» Directions
For this exercise, copy exactly the lines below from the one with "Metzger, Eupenerstraße 117</span></div>" through the one with "<span>Landw., Berlotte 225</span></div>" and leave out the pictures.

» Materials provided
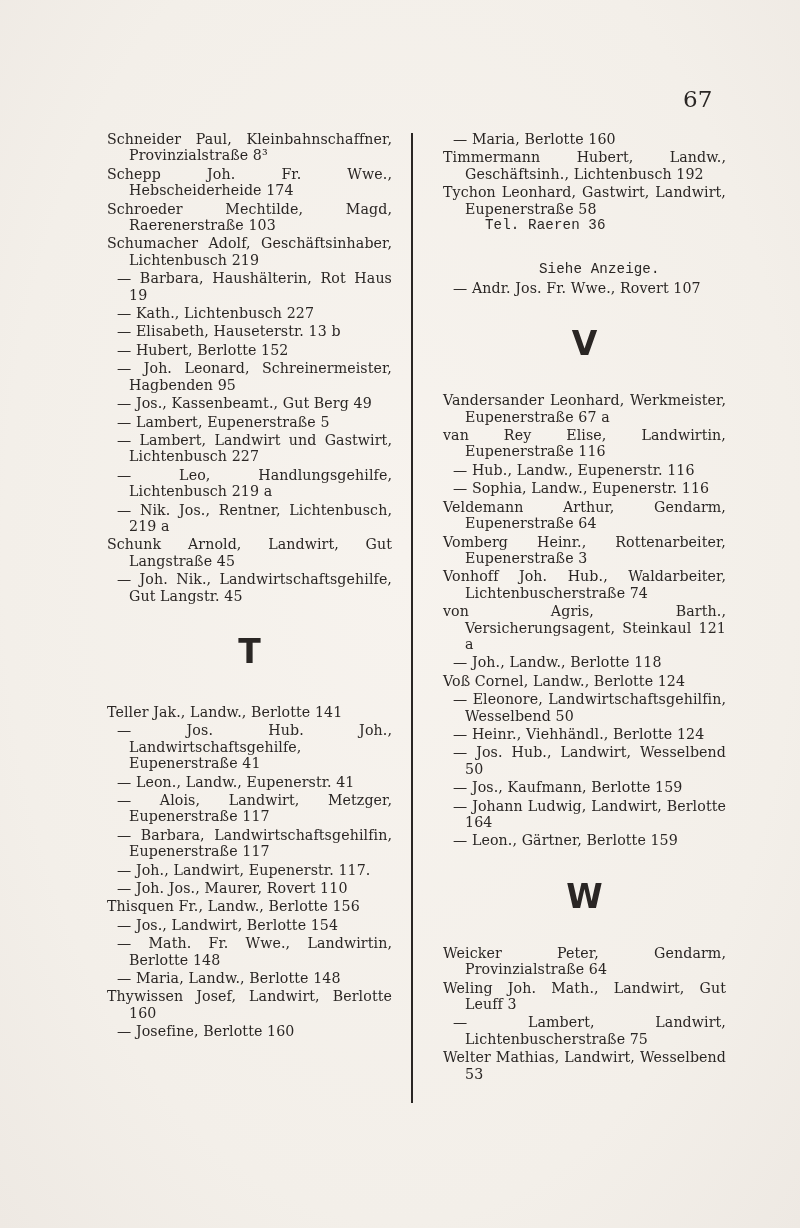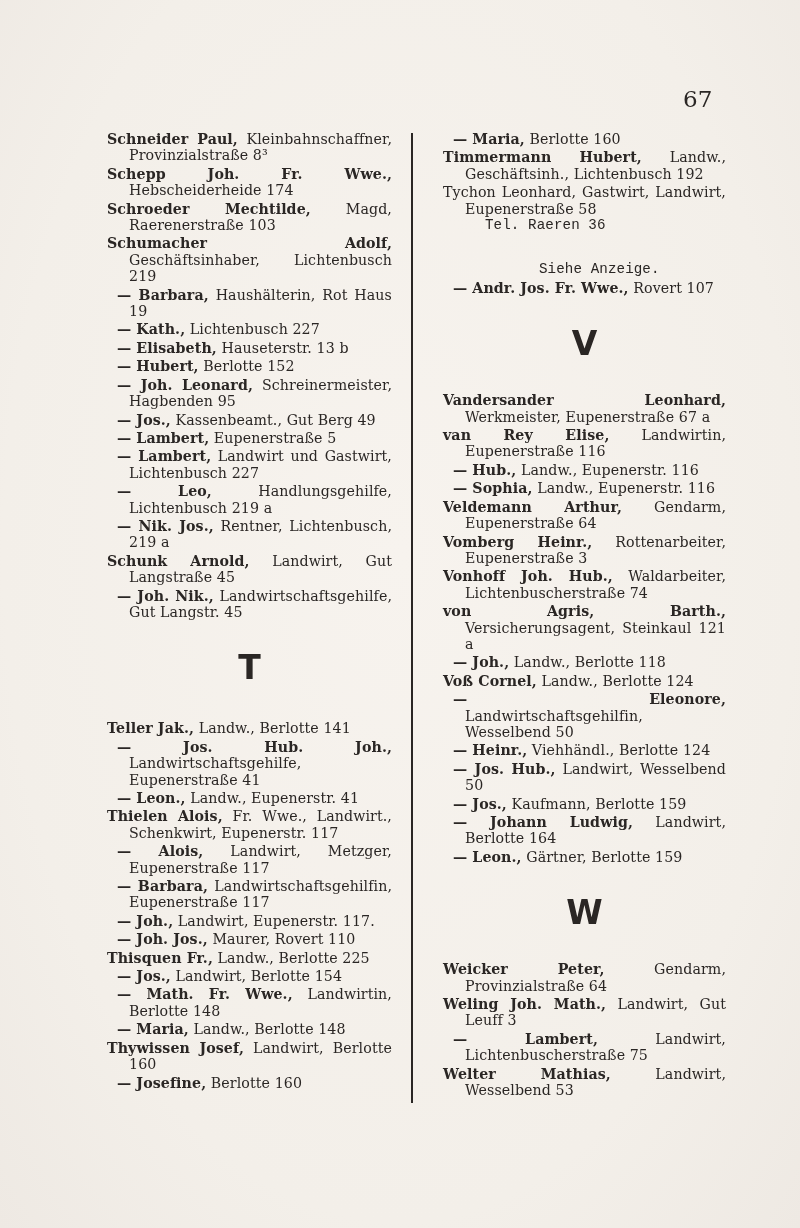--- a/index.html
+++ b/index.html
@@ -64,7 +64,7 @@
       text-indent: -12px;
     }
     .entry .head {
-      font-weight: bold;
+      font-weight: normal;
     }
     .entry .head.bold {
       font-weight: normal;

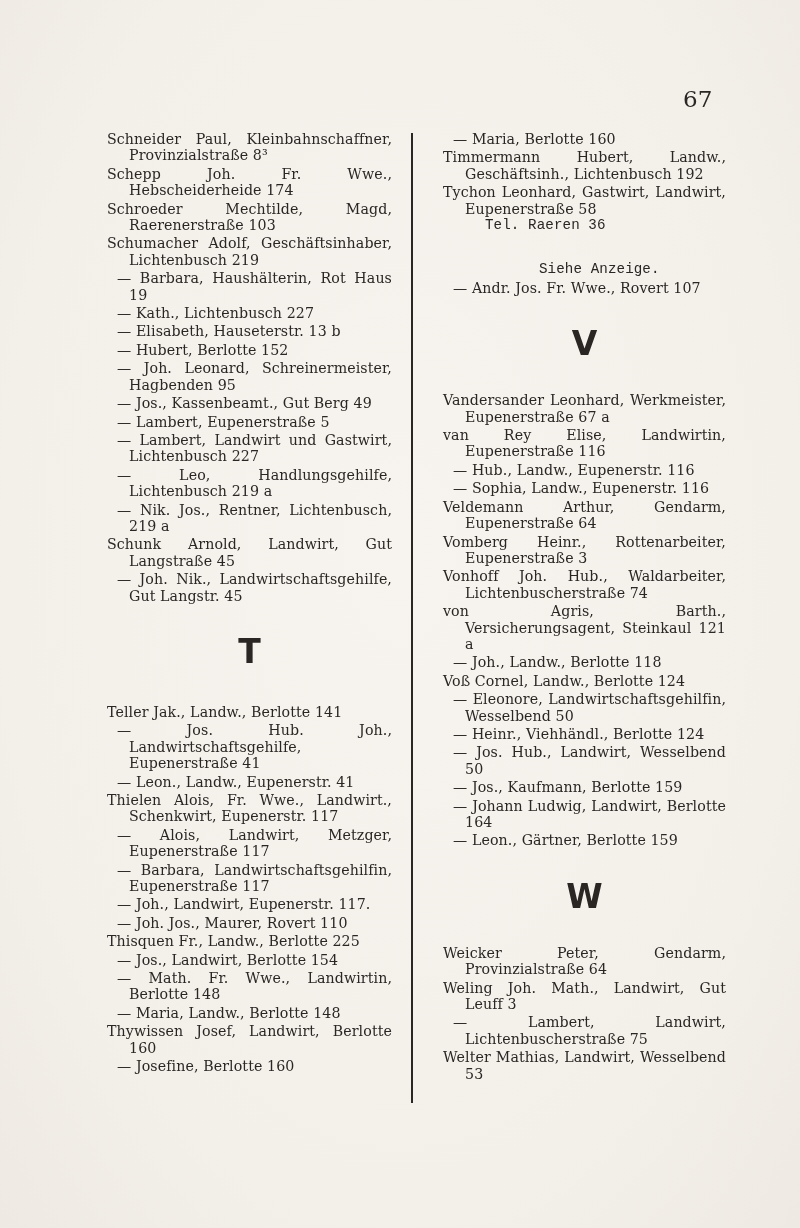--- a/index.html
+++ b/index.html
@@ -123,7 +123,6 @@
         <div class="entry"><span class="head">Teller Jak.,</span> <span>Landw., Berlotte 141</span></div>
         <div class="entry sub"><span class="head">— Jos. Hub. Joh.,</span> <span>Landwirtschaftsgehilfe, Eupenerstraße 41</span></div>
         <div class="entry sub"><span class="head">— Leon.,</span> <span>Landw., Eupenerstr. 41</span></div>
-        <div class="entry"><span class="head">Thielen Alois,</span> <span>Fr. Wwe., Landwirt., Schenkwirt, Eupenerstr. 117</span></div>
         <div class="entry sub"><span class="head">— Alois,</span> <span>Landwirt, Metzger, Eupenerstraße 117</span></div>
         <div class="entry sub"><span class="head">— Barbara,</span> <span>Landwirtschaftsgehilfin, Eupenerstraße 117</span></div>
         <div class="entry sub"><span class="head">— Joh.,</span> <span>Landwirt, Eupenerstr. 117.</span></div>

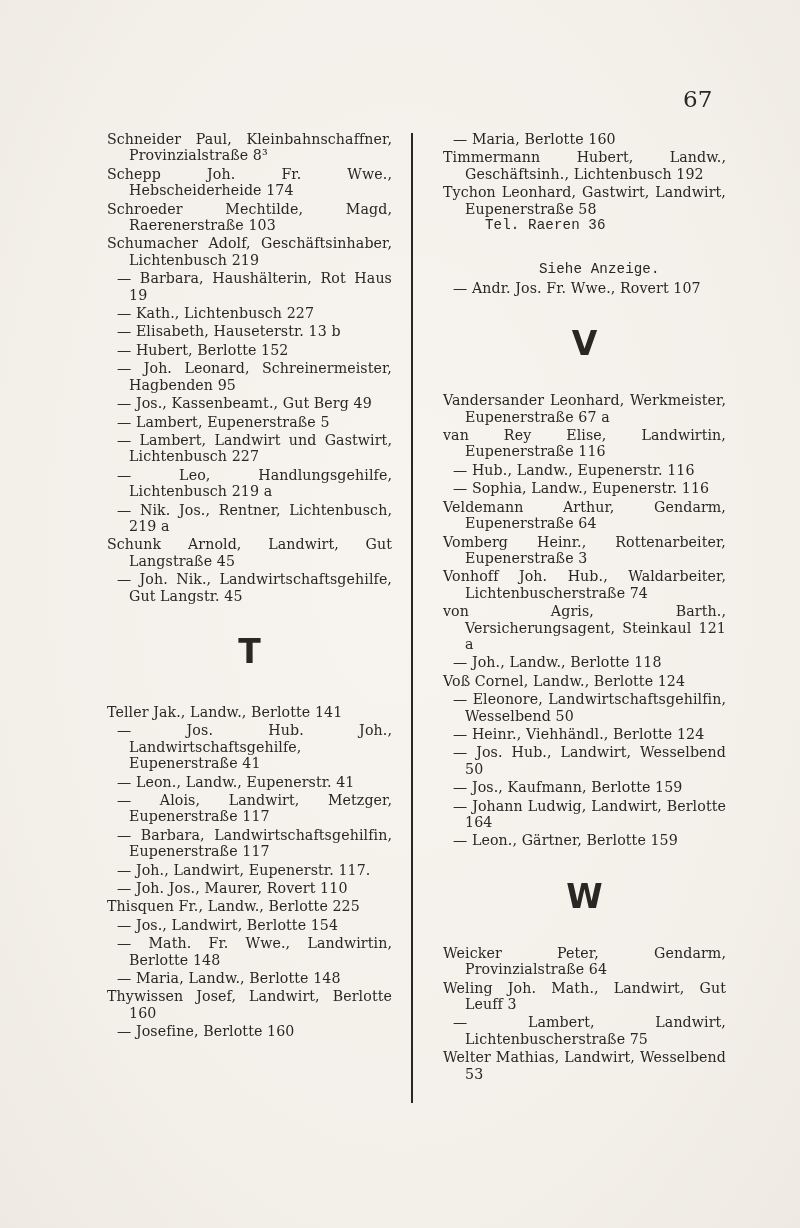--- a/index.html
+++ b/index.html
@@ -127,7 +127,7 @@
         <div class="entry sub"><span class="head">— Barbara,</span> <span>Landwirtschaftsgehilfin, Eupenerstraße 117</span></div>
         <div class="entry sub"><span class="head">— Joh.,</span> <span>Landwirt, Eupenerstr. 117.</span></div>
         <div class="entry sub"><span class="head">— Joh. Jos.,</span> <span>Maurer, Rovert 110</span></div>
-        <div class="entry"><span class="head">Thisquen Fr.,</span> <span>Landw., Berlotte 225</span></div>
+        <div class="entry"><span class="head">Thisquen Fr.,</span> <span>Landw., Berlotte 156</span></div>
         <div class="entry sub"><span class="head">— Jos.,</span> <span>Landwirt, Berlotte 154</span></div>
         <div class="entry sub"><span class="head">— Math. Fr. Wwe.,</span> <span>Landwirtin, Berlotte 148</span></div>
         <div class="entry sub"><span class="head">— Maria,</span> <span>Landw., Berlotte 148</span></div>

* * *

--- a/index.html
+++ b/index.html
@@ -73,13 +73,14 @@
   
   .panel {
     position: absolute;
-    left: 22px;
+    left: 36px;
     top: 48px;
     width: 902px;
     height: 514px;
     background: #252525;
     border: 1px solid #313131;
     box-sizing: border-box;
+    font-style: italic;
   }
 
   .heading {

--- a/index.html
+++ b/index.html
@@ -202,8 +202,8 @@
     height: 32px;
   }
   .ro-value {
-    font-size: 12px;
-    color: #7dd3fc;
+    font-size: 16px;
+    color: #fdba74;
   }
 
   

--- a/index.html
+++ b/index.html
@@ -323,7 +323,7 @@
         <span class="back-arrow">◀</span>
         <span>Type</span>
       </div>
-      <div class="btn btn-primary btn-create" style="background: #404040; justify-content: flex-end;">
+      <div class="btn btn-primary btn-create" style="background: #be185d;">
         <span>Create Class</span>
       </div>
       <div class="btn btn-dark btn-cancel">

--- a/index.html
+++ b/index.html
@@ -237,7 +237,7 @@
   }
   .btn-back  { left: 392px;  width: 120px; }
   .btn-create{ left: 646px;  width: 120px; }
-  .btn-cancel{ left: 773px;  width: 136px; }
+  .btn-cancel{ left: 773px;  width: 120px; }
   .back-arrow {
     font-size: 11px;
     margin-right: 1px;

» Exercise response
         <div class="entry sub"><span class="head">— Alois,</span> <span>Landwirt, Metzger, Eupenerstraße 117</span></div>
         <div class="entry sub"><span class="head">— Barbara,</span> <span>Landwirtschaftsgehilfin, Eupenerstraße 117</span></div>
         <div class="entry sub"><span class="head">— Joh.,</span> <span>Landwirt, Eupenerstr. 117.</span></div>

--- a/index.html
+++ b/index.html
@@ -127,7 +127,7 @@
         <div class="entry sub"><span class="head">— Barbara,</span> <span>Landwirtschaftsgehilfin, Eupenerstraße 117</span></div>
         <div class="entry sub"><span class="head">— Joh.,</span> <span>Landwirt, Eupenerstr. 117.</span></div>
         <div class="entry sub"><span class="head">— Joh. Jos.,</span> <span>Maurer, Rovert 110</span></div>
-        <div class="entry"><span class="head">Thisquen Fr.,</span> <span>Landw., Berlotte 225</span></div>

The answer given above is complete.